12 Dares, a Swedish-Norwegian co-production produced by Lizette Jonjic of Zentropa Sweden, Maria Ekerhovd of Mer Film and Khalid Maimouni of Storyline, is a comedy-drama about a 16-year-old boy in Ryd, Sweden, who has to do 12 misdeeds to prove his loyalty to his gang of mates. He cast young amateurs in the lead roles.
Aliu set the film in a lower-income multi-cultural community where he grew up. It’s the kind of area that’s usually seen as sad or dangerous in most films, but he says he wanted to show the “happy stuff” and “lively” side of the youth culture there.
Maimouni said 12 Dares “is the most personal film Izer has made yet. I see a lot of him in each character.”
Hunting Flies is the first feature from Storyline Pictures, the new production arm of post-production and rental company Storyline Studios.
Aliu is also planning a larger-budget period film, Song Of Scabs, about 1500 miners in northern Norway striking in 1907. “It’s very political… I was very revolutionary in school, I love the solidarity films,” he says.
That film, which Maimouni will produce alongside Tom Vidar Karlsen and Trond Eliassen, will start shooting in late 2017 or early 2018, in northern Norway and probably also Denmark.

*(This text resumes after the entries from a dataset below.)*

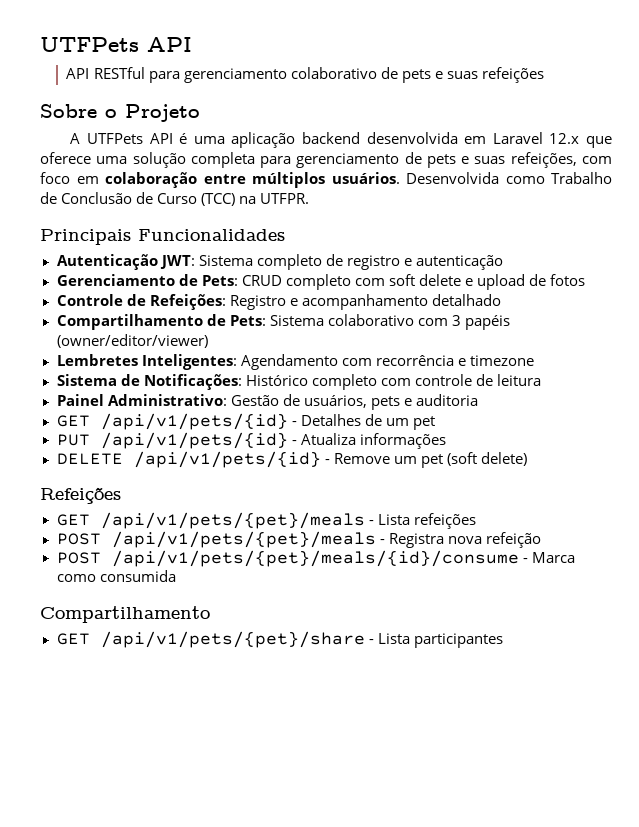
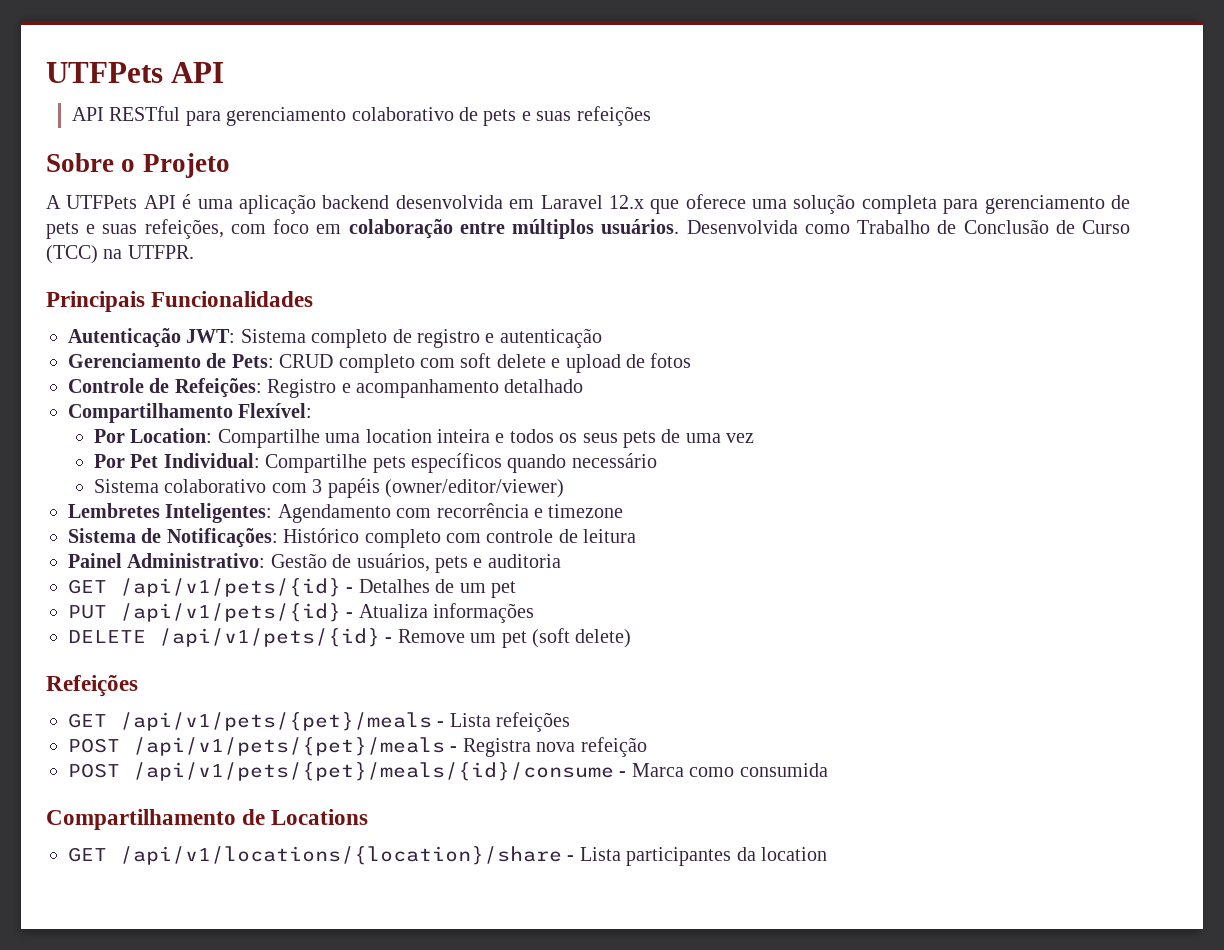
- Compartilhamento de Pets: Sistema colaborativo com 3 papéis (owner/editor/viewer)
+ Compartilhamento Flexível:
+ Por Location: Compartilhe uma location inteira e todos os seus pets de uma vez
+ Por Pet Individual: Compartilhe pets específicos quando necessário
+ Sistema colaborativo com 3 papéis (owner/editor/viewer)
  POST /api/v1/pets/{pet}/meals/{id}/consume - Marca como consumida
- Compartilhamento
- GET /api/v1/pets/{pet}/share - Lista participantes
+ Compartilhamento de Locations
+ GET /api/v1/locations/{location}/share - Lista participantes da location

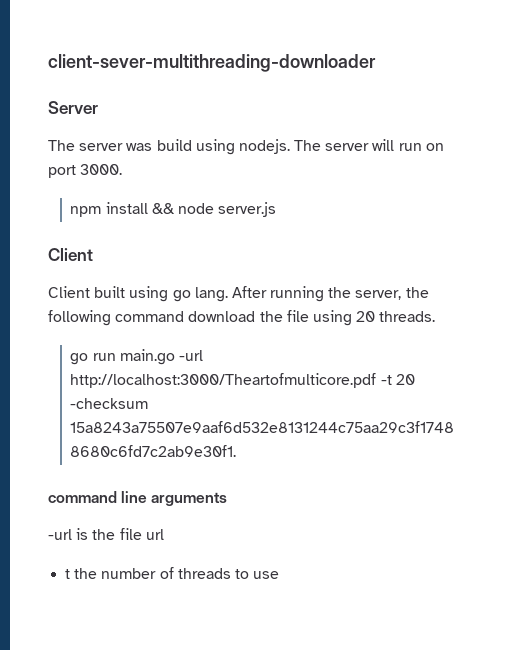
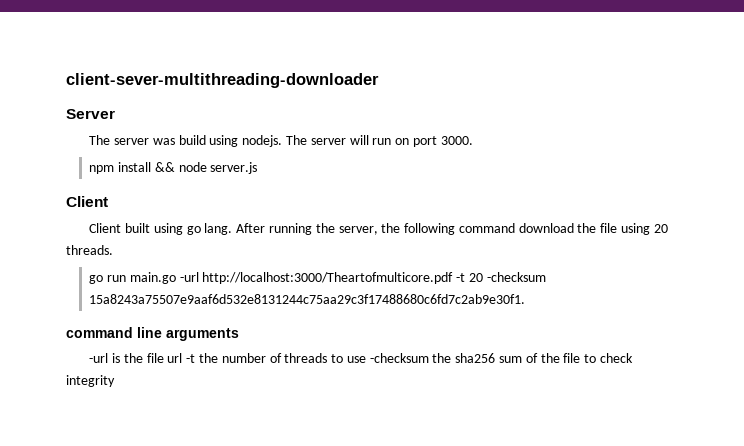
- -url is the file url
- t the number of threads to use
+ -url is the file url -t the number of threads to use -checksum the sha256 sum of the file to check integrity

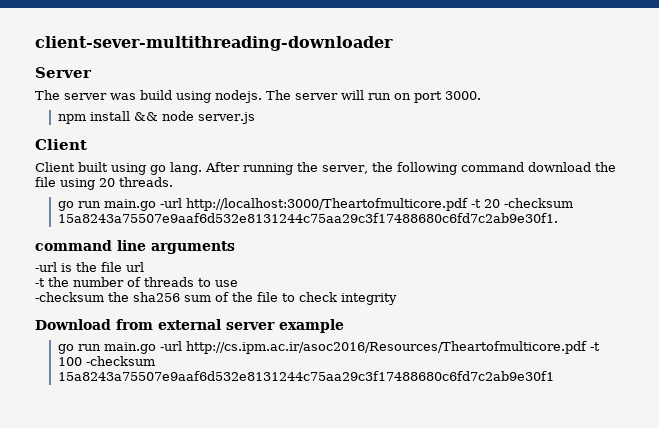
- -url is the file url -t the number of threads to use -checksum the sha256 sum of the file to check integrity
+ -url is the file url
+ -t the number of threads to use
+ -checksum the sha256 sum of the file to check integrity
+ Download from external server example
+ go run main.go -url http://cs.ipm.ac.ir/asoc2016/Resources/Theartofmulticore.pdf -t 100 -checksum 15a8243a75507e9aaf6d532e8131244c75aa29c3f17488680c6fd7c2ab9e30f1

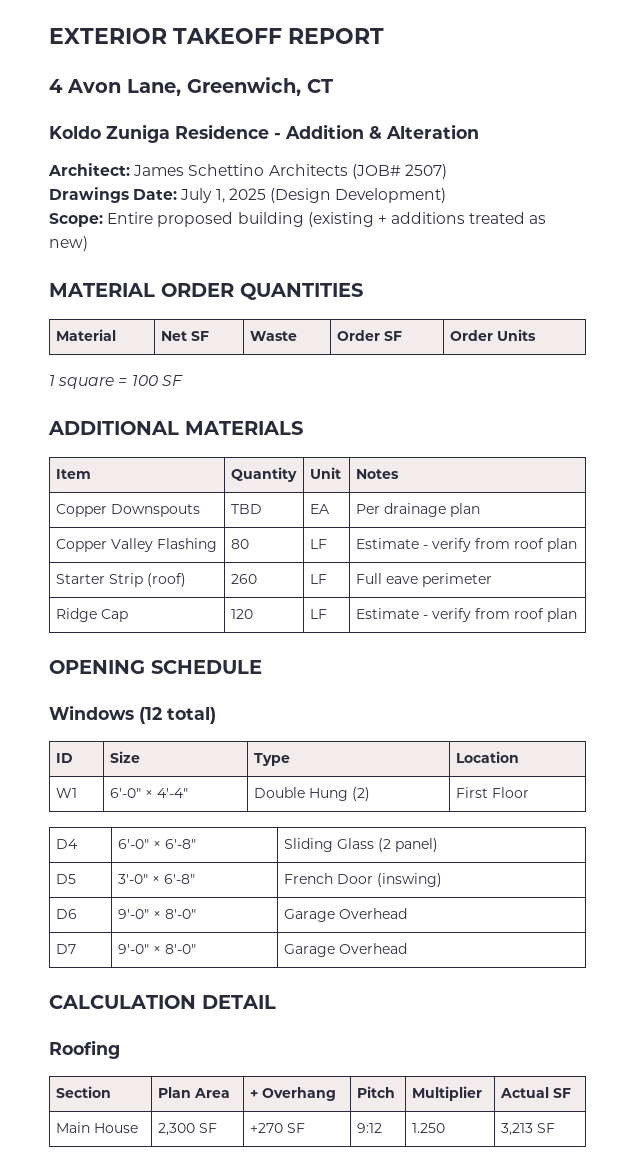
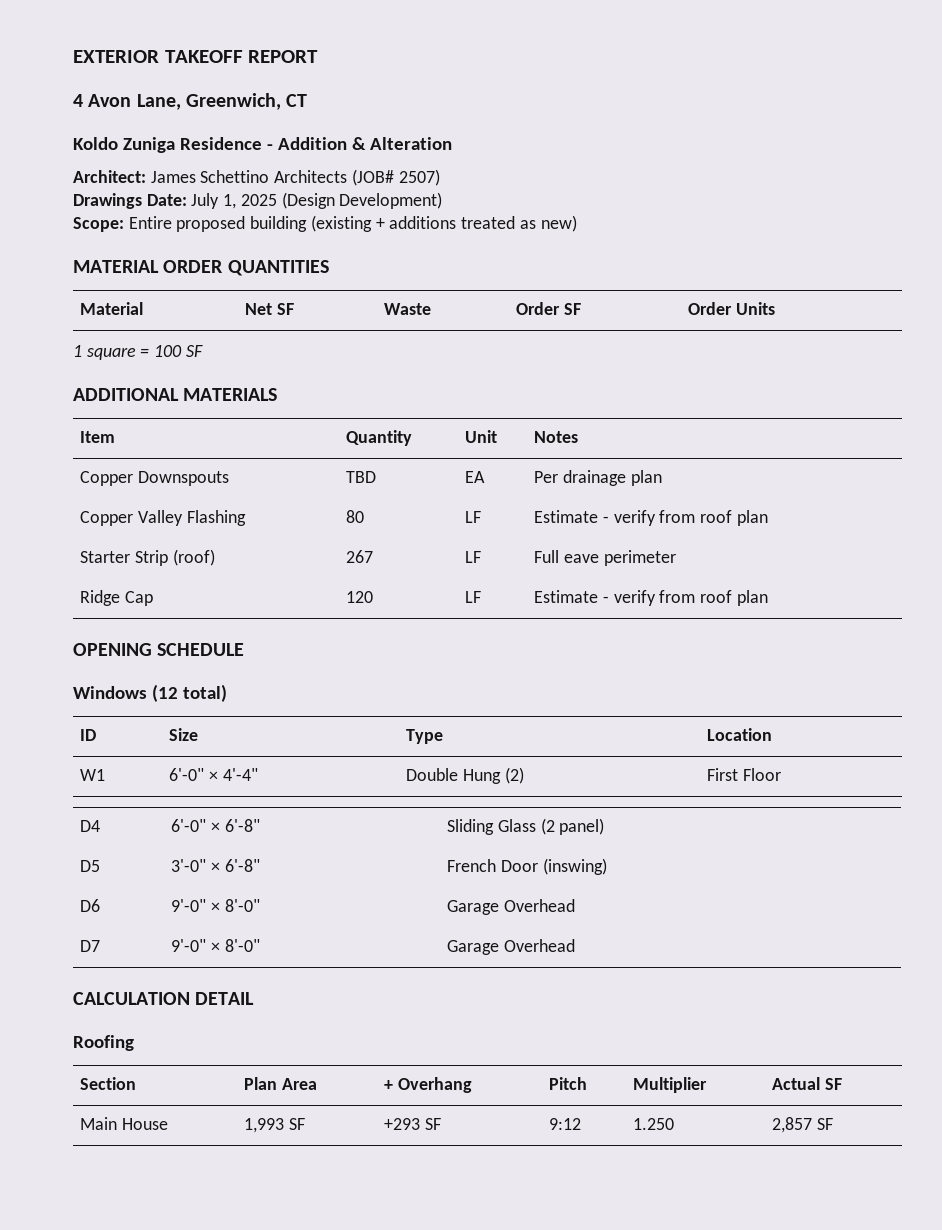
- Starter Strip (roof) | 260 | LF | Full eave perimeter
+ Starter Strip (roof) | 267 | LF | Full eave perimeter
- Main House | 2,300 SF | +270 SF | 9:12 | 1.250 | 3,213 SF
+ Main House | 1,993 SF | +293 SF | 9:12 | 1.250 | 2,857 SF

Aliu’s version won’t be a typical historical story. “It won’t be brown and slow,” he promises. “It’s an interesting period in time. You’re making film about humans in the end, it’s universal.”
Hunting Flies, is a satirical fable about an idealistic teacher in rural Macedonia who wants to inspire his young students to overcome generations-long village rivalries.
Aliu’s shorts include award winners To Guard A Mountain and The Good Life - Over There.